So my Thing 10 looks into my journey into librarianship. Apologies for the length of this post – I’ve been around a while.
From A to B
Career 1 was a plan to work as a scientist – did science-based A levels and got a BSc in Chemistry from Bath University and did a one year placement with a pharmaceutical firm. Sadly by the end the prospective career spending years in labs didn’t appeal. So what next?
Career 2 was a plan to work as a computer programmer – was lucky to get onto a good graduate trainee programme with a large (then) public sector company. Had a pretty good career over 13 years, got the opportunity to work with a number of different technologies and develop lots of skills. But I’ve never had a computing-based qualification. For probably the last couple of years I was looking for something that dragged my head away from the code-crunching now and then. Action was needed when I was made redundant. So what next?
Career 3 was a plan to work as a librarian. This followed a fair amount of self-analysis – what can I do, what do I like to do etc. The Open University had some good tools that helped me along the way. The Internet revolution was in full swing, changes in availability, use of, presentation of information seemed exciting. So hopefully I could make the most of my IT skills along the way.
I’ve never actually seen one of these. Are they good? Accredited in some way? Working for a year in either a traineeship post or as a library assistant didn’t really appeal in terms of the salary drop and time added to eventual qualification. I don’t think that I have missed out on anything by not being a library assistant first.
So somewhere in my thirties I went back to university (at Liverpool JMU) to do an MA in Information and Library Management. It was a revelation! The changes since the first time I went to Uni were staggering. I enjoyed the whole experience (well except for writing up my dissertation – moan, moan, moan). My course did cover classification and cataloguing – hoorah for Keith Trickey! Absolutely believe all courses should include this – it is the basis for librarianship. And obviously enjoyed modules that dealt with electronic resources (I took the modules on business and healthcare resources) as well as creating web pages and Internet searching. My course included a 3 week placement, and I spent a lovely time at the University of Liverpool.

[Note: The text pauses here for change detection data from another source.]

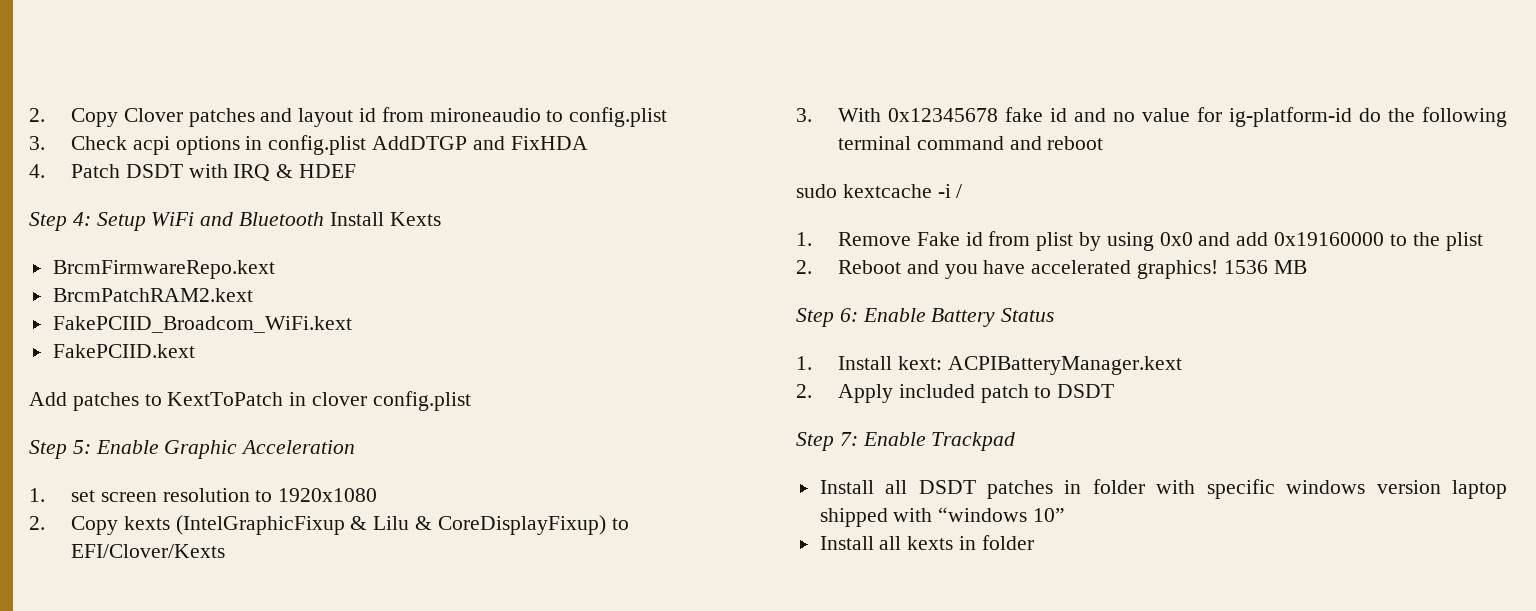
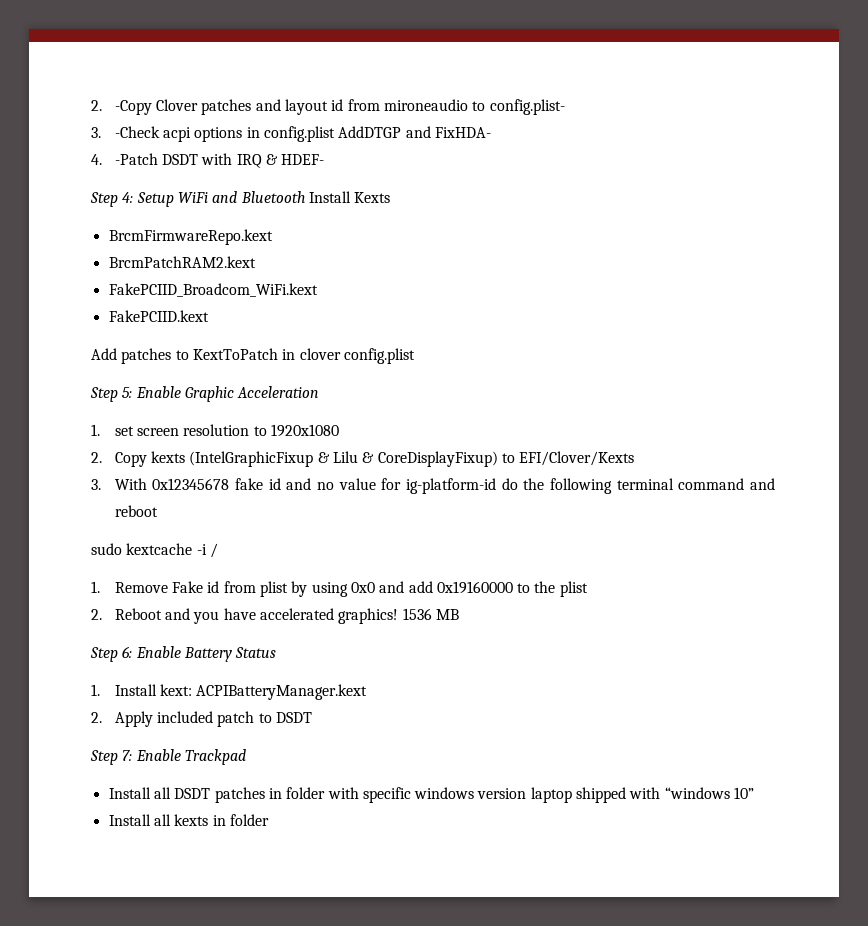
[29,108,119,127] 2. Copy -> [91,100,152,115] 2. -Copy
[569,107,668,127] [29,136,128,150] config.plist // 3. Check -> [489,99,565,115] [91,126,160,138] config.plist- // 3. -Check
[510,136,588,150] FixHDA -> [434,127,491,138] FixHDA-
[71,164,121,178] Patch -> [114,153,158,165] -Patch
[299,164,357,178] HDEF -> [281,154,325,165] HDEF-

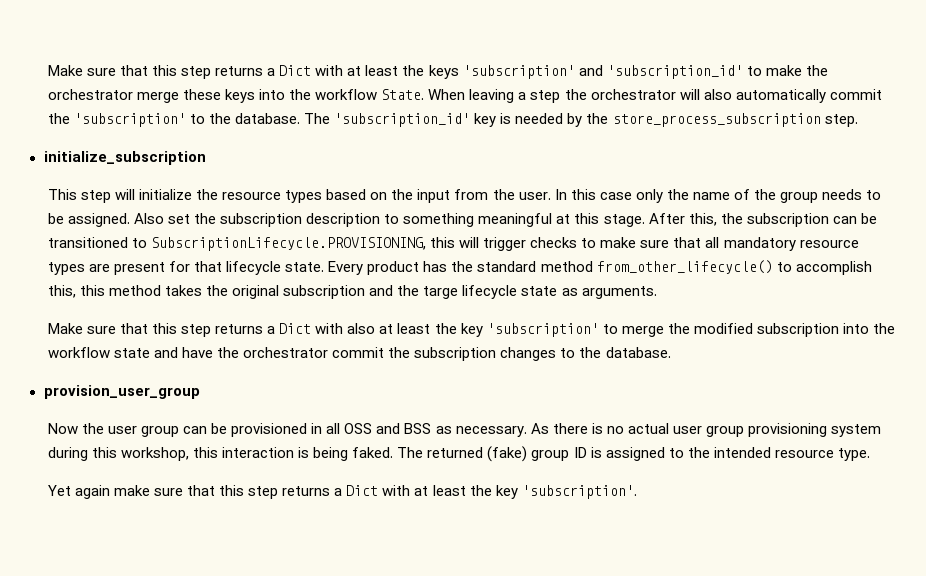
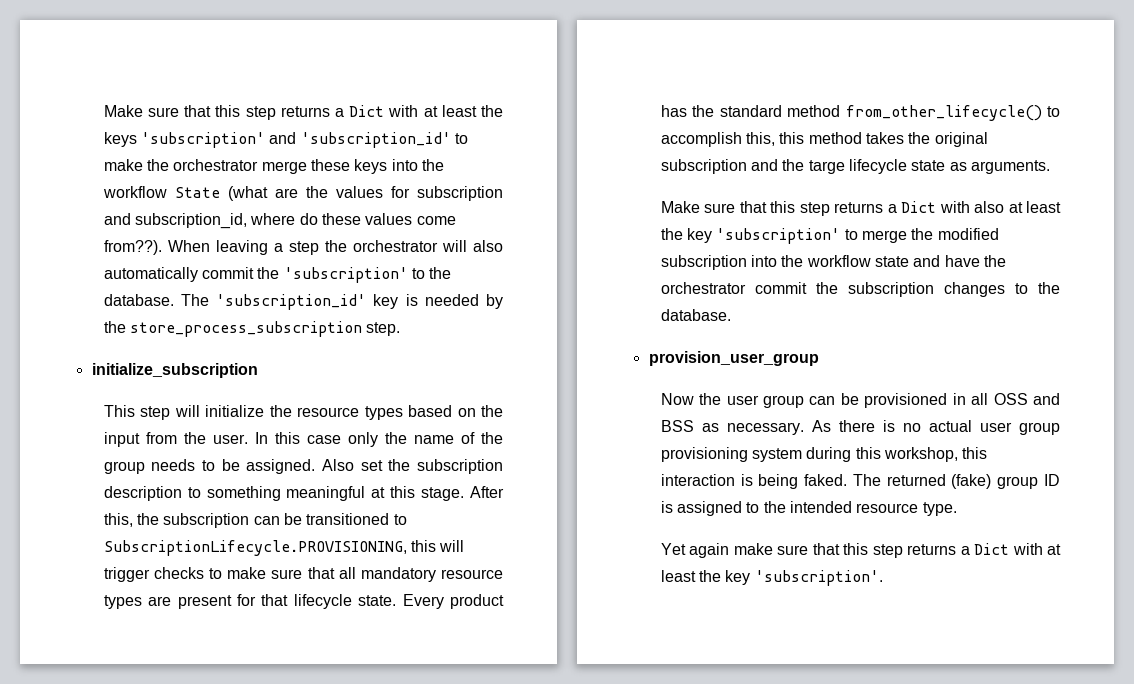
[381,89,425,100] State. -> [174,186,503,201] [103,213,456,229] [103,240,162,255] State (what are the values for subscription and subscription_id, where do these values come from??).

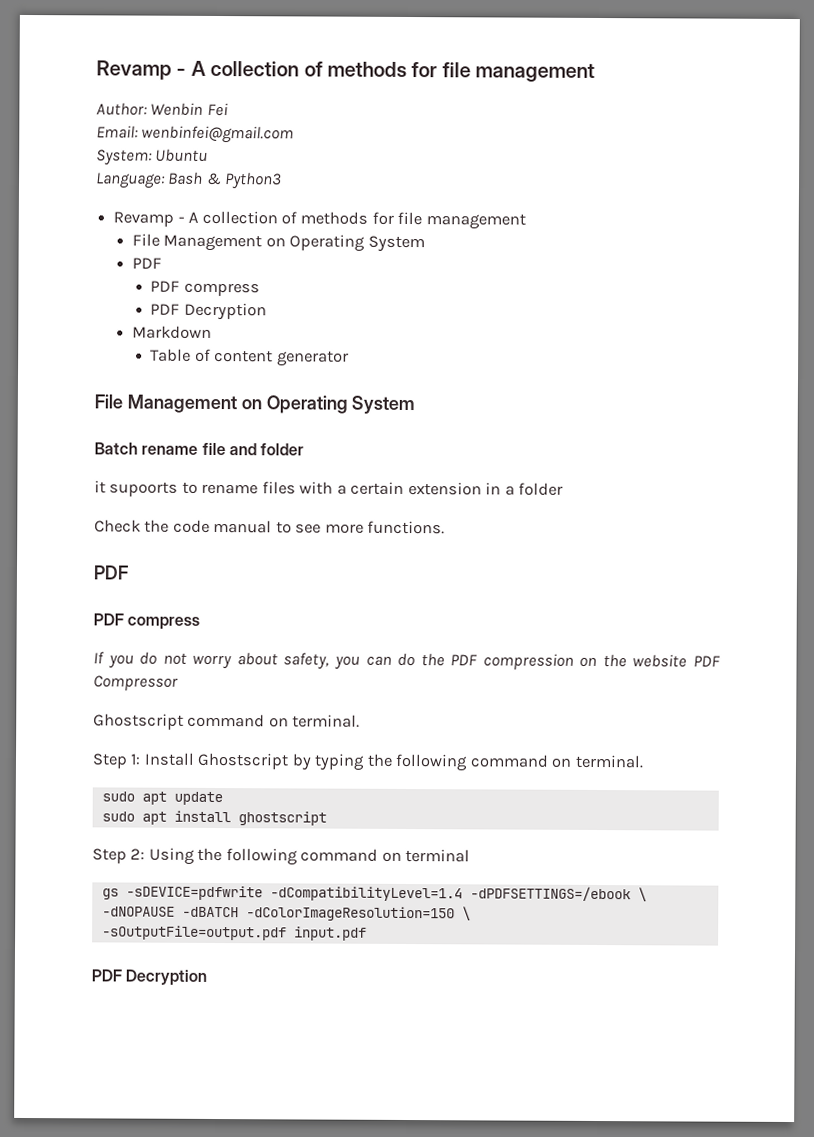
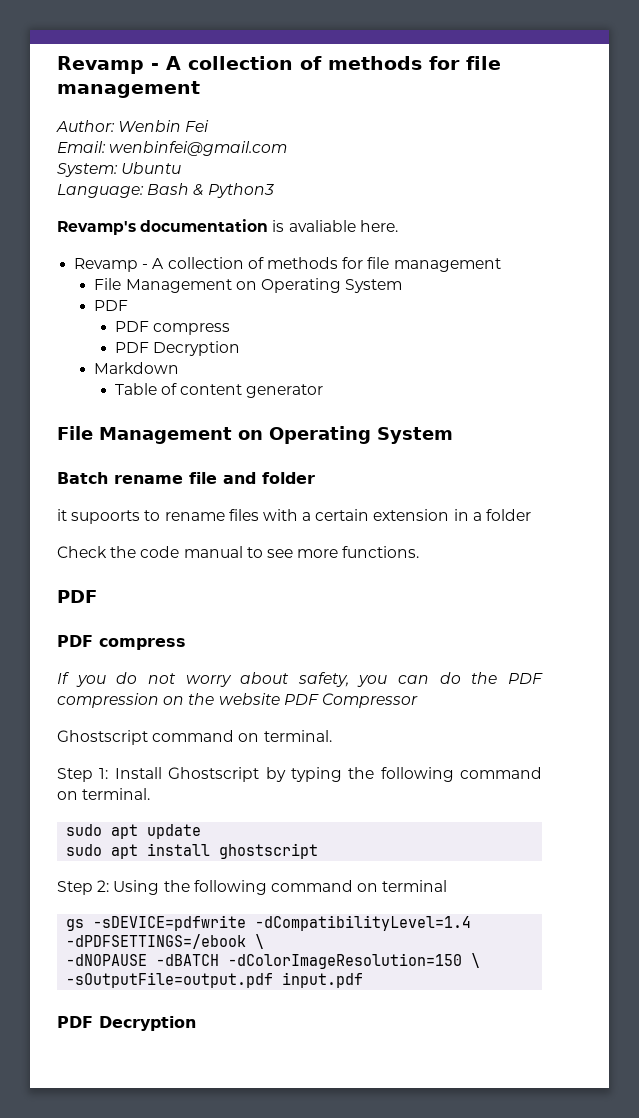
(283, 181) none -> [57,219,398,235] // Revamp's documentation is avaliable here.

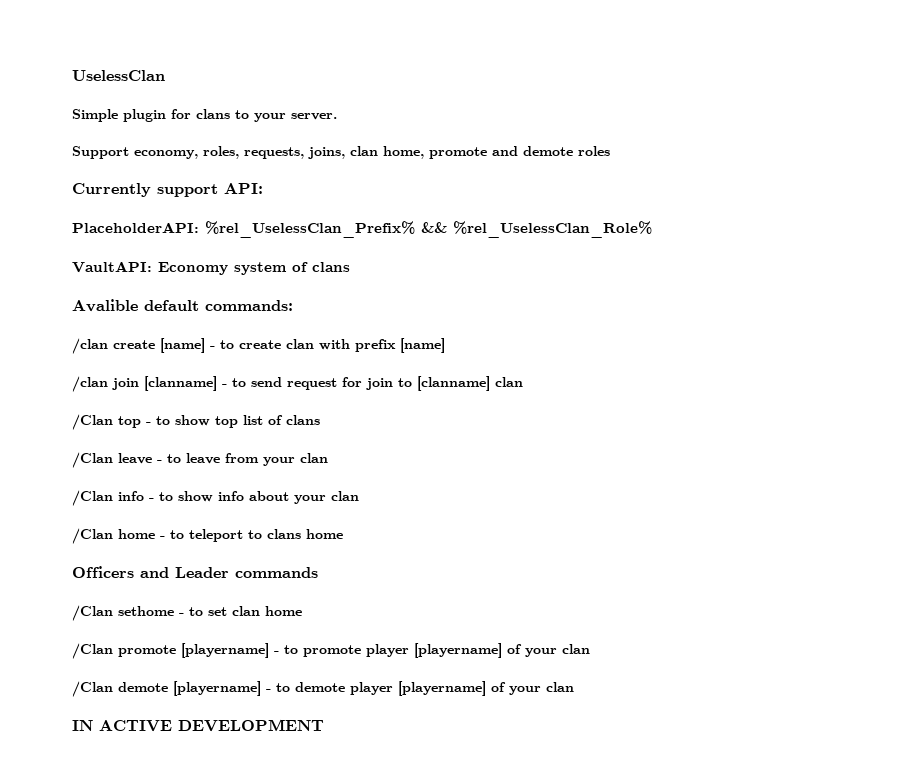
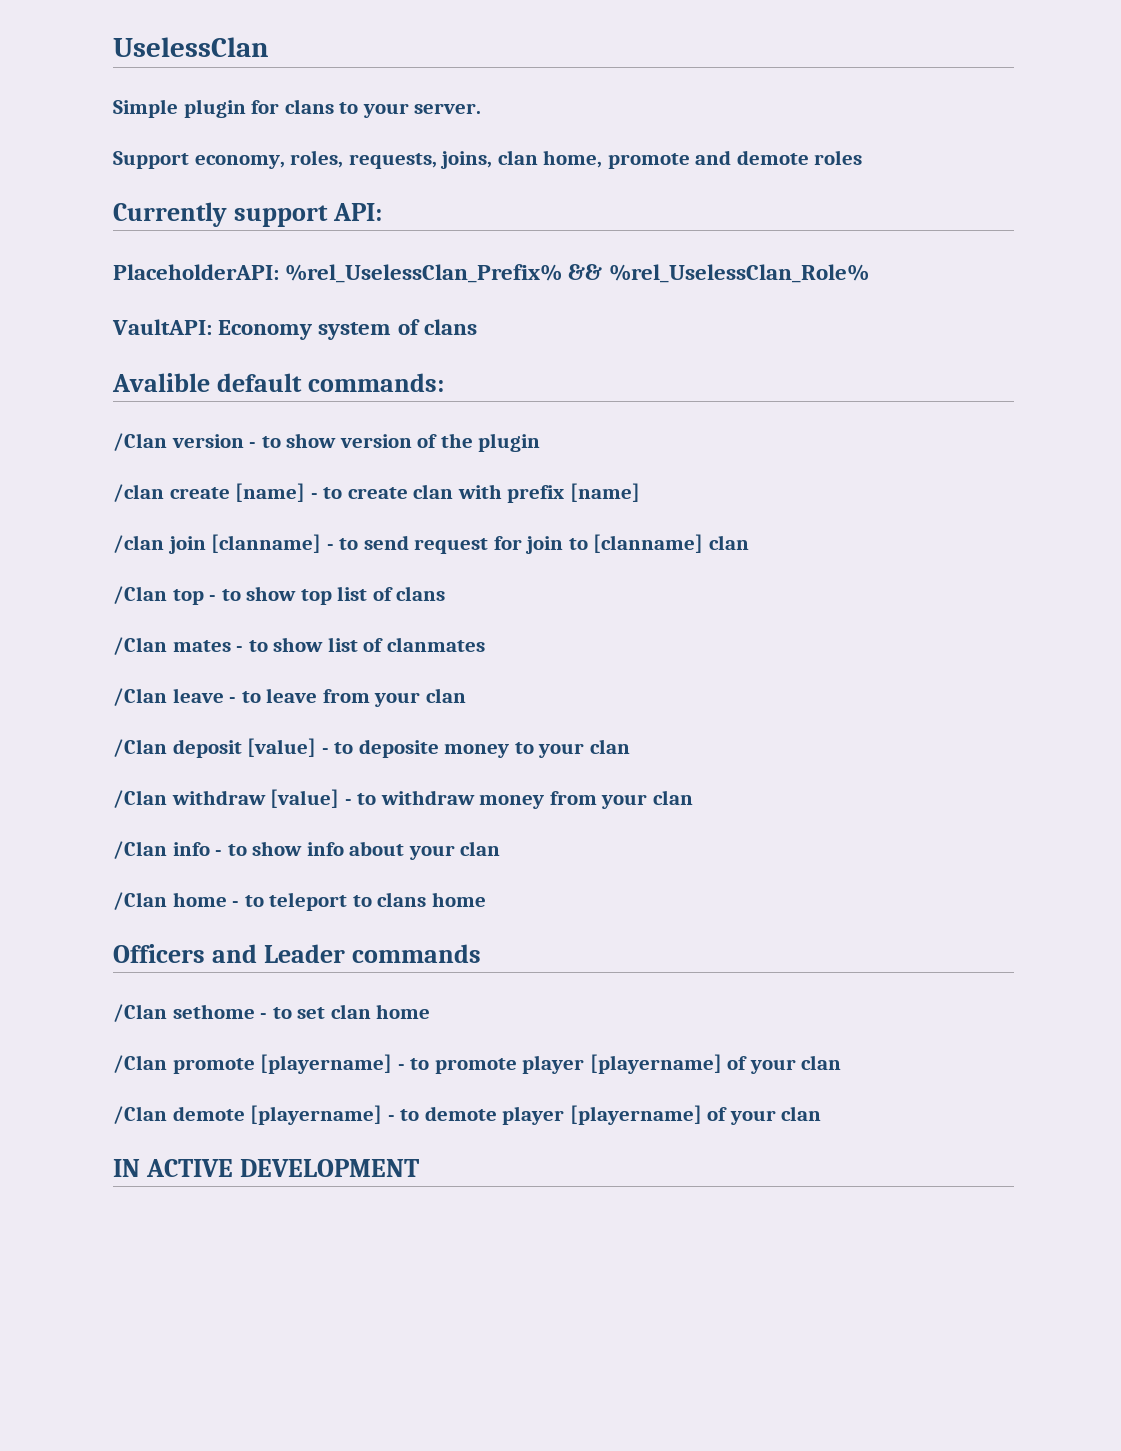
(293, 305) none -> [113,433,541,452] // /Clan version - to show version of the plugin
(320, 420) none -> [113,637,485,655] // /Clan mates - to show list of clanmates
(328, 458) none -> [113,738,630,758] [113,789,693,809] // /Clan deposit [value] - to deposite money to your clan // /Clan withdraw [value] - to withdraw money from your clan

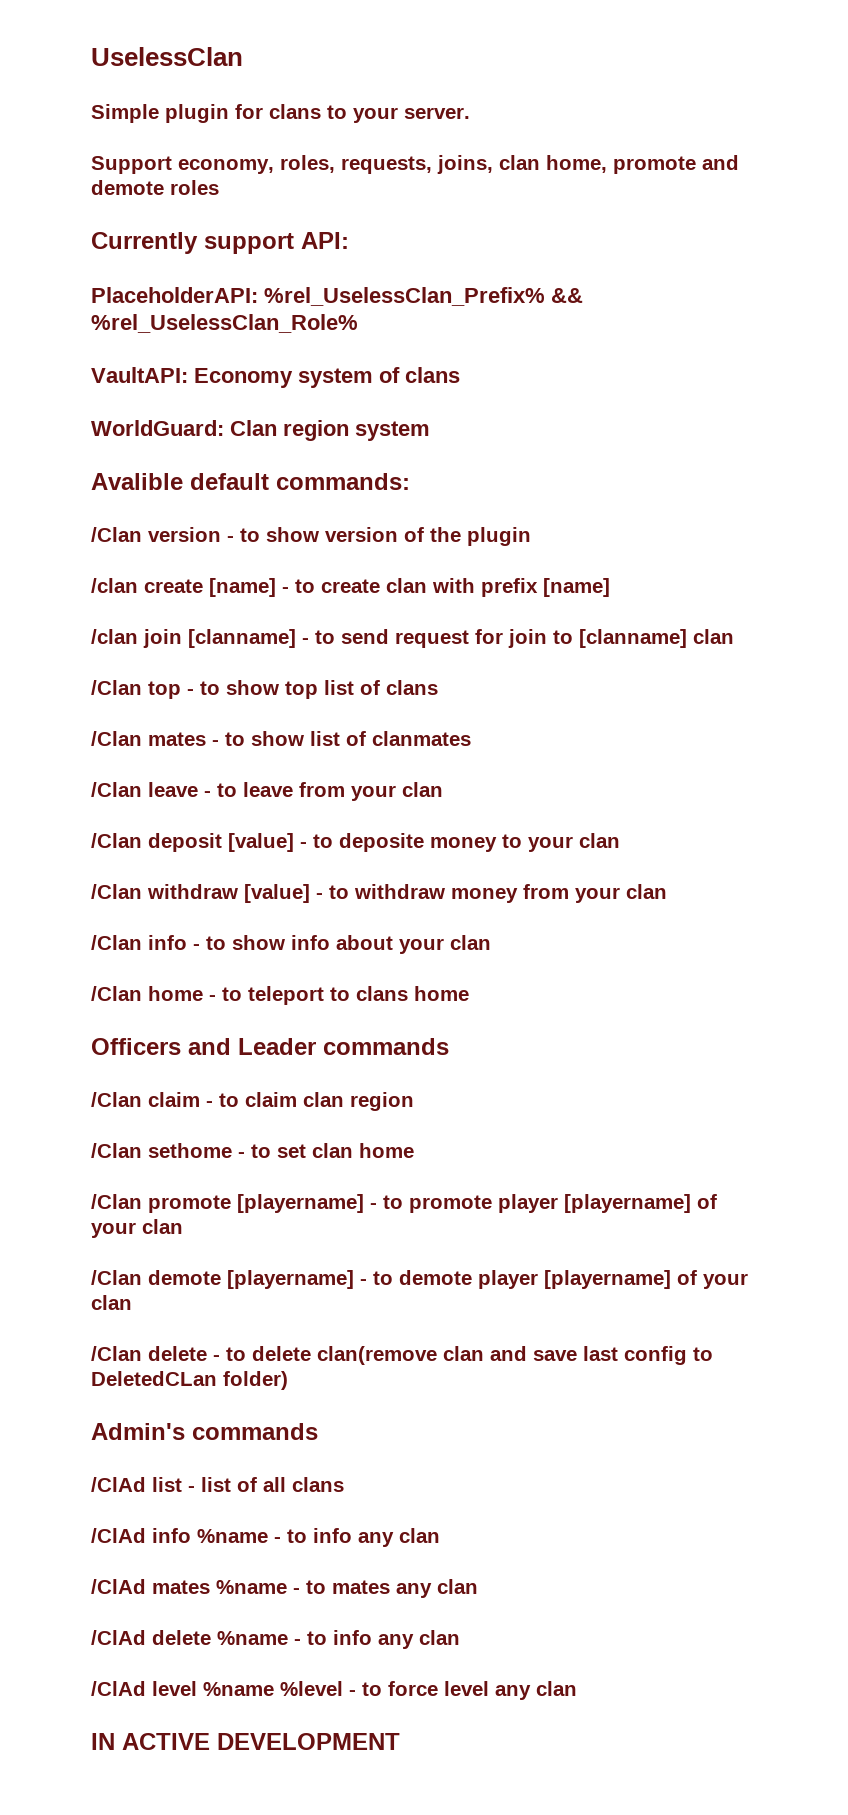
(477, 327) none -> [91,420,430,441] // WorldGuard: Clan region system
(482, 953) none -> [91,1092,414,1111] // /Clan claim - to claim clan region
(822, 1113) none -> [91,1346,713,1365] [91,1371,288,1390] [91,1423,318,1440] [91,1477,344,1492] [91,1528,440,1547] [91,1579,478,1598] [91,1630,460,1649] [91,1681,577,1700] // /Clan delete - to delete clan(remove clan and save last config to DeletedCLan folder) // Admin's commands // /ClAd list - list of all clans // /ClAd info %name - to info any clan // /ClAd mates %name - to mates any clan // /ClAd delete %name - to info any clan // /ClAd level %name %level - to force level any clan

I do think a qualification is required for a career in librarianship. You get a good grounding in the ethos, theory and the basic principles; various elements can open your eyes to the possibilities out there. I also think that you need to have done a dissertation or some piece of research work if you are going to train users on searching skills.
The 5 Year Plan
OK so the MA won’t prepare you for every single job but it gives you the grounding. Then it’s up to you to make the most of your opportunities and take on that “continuous development” aspect.
Job1 – was subject librarian at an FE Library. This was brilliant in terms of exposure to a whole range of library-related activities – managing (small) budget, selecting stock, developing a collection, cat & class, training, creating leaflets, posters, displays, enquiry desk duties, dealing with reader issues. This was hard-going in terms of low salary, limited resources and challenging student behaviour.
Job2 – was assistant librarian at an NHS library. So this was a step into specialism. I really got to hone my literature searching skills, developed current awareness bulletins as well as delivered training. Our users were medical staff and nurses and they were absolutely wonderful.
Job3 – I’m the eresources librarian at a joint HE / NHS library, serving medical, midwifery and nursing students as well as NHS staff. I used to see the library from the A34 when I visited relatives here and always thought it would be great to work in a round library. It always looked so inviting.
I got the job at the second attempt. I admin our access to eresources, develop our website and get involved in all sorts on online-based projects.
Along the way I also did a couple of Open University short courses – beyond google and an introductory management course. To be honest I think that these represented better value than Cilip courses.
I’ve mentioned before about this. It is off my radar at the moment, probably for good. I think so far my career demonstrates that I can develop new relevant skills and that I have an open attitude to change and new developments, so I feel this is sufficient for any prospective employers.
What is essential?
Yes I feel the MA was essential. As well as learning the specifics of the course this also demonstrates that you can learn new skills, be adaptable, analytical, self-reflective and have the ability to plan. I think my career choices have given me a range of experiences that all add to my ability to perform my current role. For any kind of career progression and service development I would think that these are all essential skills in modern librarianship.